The Tennessee waltz the pair sweetly dance together, as their courtship advances to matrimony, has been gracefully captured by Kathleen Clark in “Southern Comforts.”  The Square One Theatre Company of Stratford will be offering this comedy on a doily- covered platter until Saturday, March 17.

Alice McMahon’s Amanda has a sparkle in her eye and a flirtatious nature to her speech that she applies full force to attract the attention of a rather taciturn and set in his ways widower named Gus, played with prickly perfection by Al Kulcsar.  She is a dedicated librarian who believes books and travel widen her world while he is as set in stone as the masonry he craved for a living before he retired.

Both have been deeply affected by the war, Amanda because her first husband brought it home with him from the battlefield and was never able to escape from its haunting shadows, and Gus because it left permanent imprints on his soul.  In meeting Gus, Amanda sees the promise of romance that her first marriage never gave her, while Gus feels they are too old for smooching and such stuff. She convinces him otherwise and he stops watching the baseball game on television long enough to hit a few home runs of his own.

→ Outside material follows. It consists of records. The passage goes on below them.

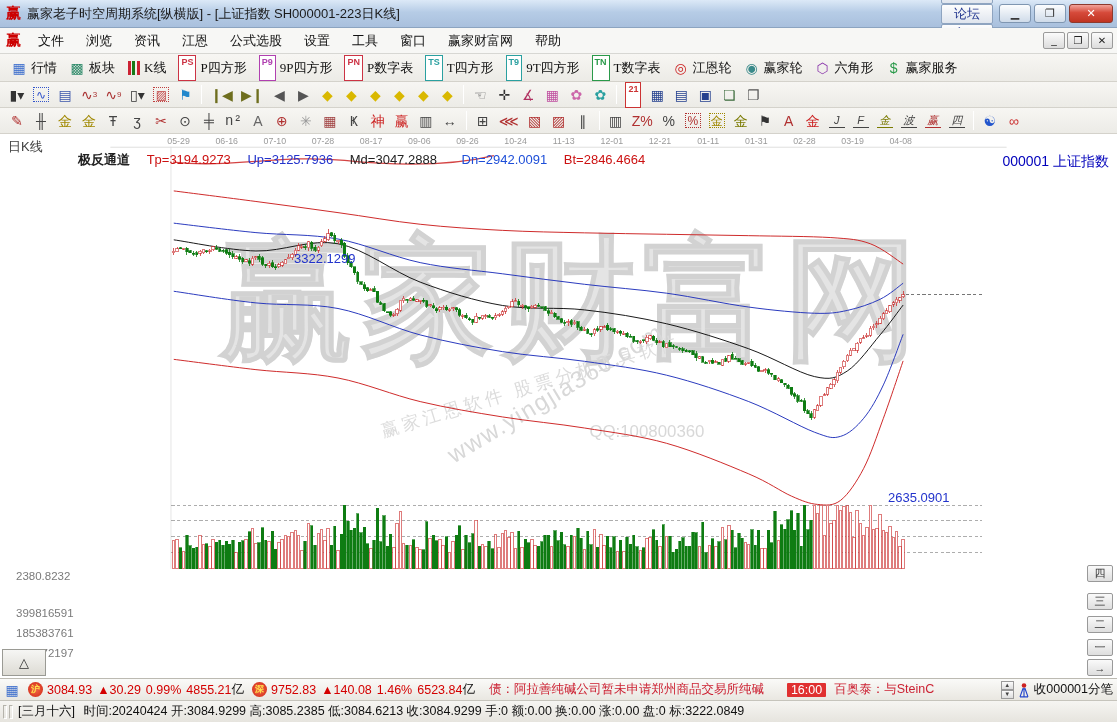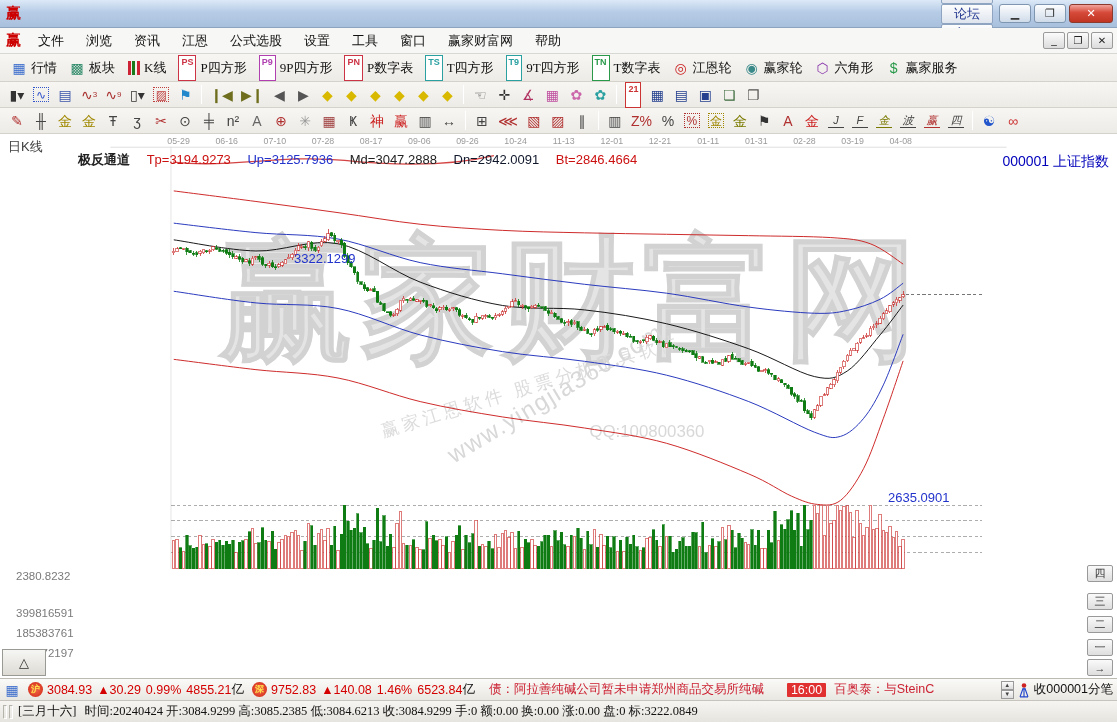--- a/index.html
+++ b/index.html
@@ -66,21 +66,21 @@
     display:flex;align-items:center;justify-content:center;}
   #tri-btn{position:absolute;left:2px;top:515px;width:44px;height:27px;
     background:linear-gradient(#f6f6f4,#dddbd4);border:1px solid #9a9a94;
     display:flex;align-items:center;justify-content:center;font-size:13px;color:#333;}
   
   #statusbar1{position:absolute;left:0;top:678px;width:1117px;height:22px;
     background:linear-gradient(#fafaf8,#e9e7e1);border-top:1px solid #bcbab2;
     display:flex;align-items:center;font-size:12.5px;padding:0 4px;overflow:hidden;}
   #statusbar2{position:absolute;left:0;top:700px;width:1117px;height:22px;
     background:linear-gradient(#f6f5f2,#e6e4de);border-top:1px solid #c6c4bc;
-    display:flex;align-items:center;font-size:12.5px;padding:0 2px;color:#111;overflow:hidden;font-family:Liberation Serif, serif;}
+    display:flex;align-items:center;font-size:12.5px;padding:0 2px;color:#111;overflow:hidden;}
   .mkt-icon{width:15px;height:15px;border-radius:50%;background:radial-gradient(#f26a4a,#cf2312);
     color:#ffe24a;font-size:9px;font-weight:bold;display:flex;align-items:center;justify-content:center;
     margin:0 4px 0 8px;flex:none;}
   .red-val{color:#d40000;margin-right:5px;}
   .blk{color:#111;}
   .ticker{color:#c23;margin-left:14px;}
   .badge{background:#e03030;color:#fff;padding:0 4px;margin-left:23px;border-radius:1px;}
   .spin{display:flex;flex-direction:column;margin-left:auto;flex:none;}
   .spin span{width:13px;height:9px;border:1px solid #9a9a9a;background:linear-gradient(#fbfbfb,#ddd);
     font-size:6px;line-height:7px;text-align:center;color:#444;}
@@ -88,20 +88,21 @@
   #detail-text b{font-weight:normal;}
   svg text{font-family:"Liberation Sans","DejaVu Sans",sans-serif;}
 </style>
 </head>
 <body>
 
 <div id="app">
 
   <div id="titlebar">
     <span class="app-logo">赢</span>
+    <span id="title-text">赢家老子时空周期系统[纵横版] - [上证指数  SH000001-223日K线]</span>
     <span class="spacer"></span>
     <span id="title-links">
         <span class="tb-link">客服</span>
         <span class="tb-link">论坛</span>
         <span class="tb-link">主页</span>
       </span>
     <span class="win-btn">▁</span>
     <span class="win-btn">❐</span>
     <span class="win-btn close">✕</span>
   </div>
@@ -297,21 +298,21 @@
       <span class="titem">
         <span class="glyph" style="color: rgb(176, 48, 48);">✂</span>
       </span>
       <span class="titem">
         <span class="glyph" style="color: rgb(68, 68, 68);">⊙</span>
       </span>
       <span class="titem">
         <span class="glyph" style="color: rgb(68, 68, 68);">╪</span>
       </span>
       <span class="titem">
-        <span class="glyph" style="color: rgb(68, 68, 68);">n²</span>
+        <span class="glyph" style="color: rgb(68, 68, 68); font-family: Liberation Mono, monospace;">n²</span>
       </span>
       <span class="titem">
         <span class="glyph" style="color: rgb(102, 102, 102);">A</span>
       </span>
       <span class="titem">
         <span class="glyph" style="color: rgb(176, 48, 48);">⊕</span>
       </span>
       <span class="titem">
         <span class="glyph" style="color: rgb(153, 153, 153);">✳</span>
       </span>
@@ -1110,21 +1111,21 @@
         <path d="M78,169 C150,177 215,159 292,167 S432,172 478,161" stroke="#cc2222" stroke-width="1.6" fill="none" opacity="0.85"></path>
       </svg>
 
     <div class="ovl" id="klabel">日K线</div>
 
     <div class="ovl" id="indicator-row">
       <span style="color:#222;font-weight:bold;">极反通道</span>
       <span style="color:#cc1111;">Tp=3194.9273</span>
       <span style="color:#2233cc;">Up=3125.7936</span>
       <span style="color:#222222;">Md=3047.2888</span>
-      <span style="color:#0f172a;">Dn=2942.0091</span>
+      <span style="color:#1d4ed8;margin-left:8px;">Dn=2942.0091</span>
       <span style="color:#cc1111;">Bt=2846.4664</span>
     </div>
 
     <div class="ovl" id="symbol-label">000001  上证指数</div>
 
     <div class="ovl ann" id="peak-ann">3322.1299</div>
     <div class="ovl ann" id="trough-ann">2635.0901</div>
 
     <div class="ovl axis-label" id="floor-label">2380.8232</div>
     <div id="vol-labels">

Kathleen Clark has fashioned a gentle old-fashioned love story where second chances are possible and even applauded, where happiness and belonging are achievable, even if there have to be accommodations, adjustments and compromises all the way from the wedding chapel to the living room to the cemetery.  Tom Holehan provides a loving touch to this sweetheart of a story.

For tickets ($20, seniors, students $19), call Square One Theatre, 2422 Main Street, Stratford at 203-375-8778 or online at  Performances are Friday and Saturday at 8 p.m., Sunday at 2 p.m., with a twilight matinee Saturday, March 17 at 4 p.m. (exit 32 off I-95).  The playwright Kathleen Clark will attend the Friday, March 16 performance and participate in a post-performance talkback with the cast, director and audience.

Watch how a determined Southern belle uses her charms to wear down the granite resistance of a staunch Yankee widower.  Come cheer for their success.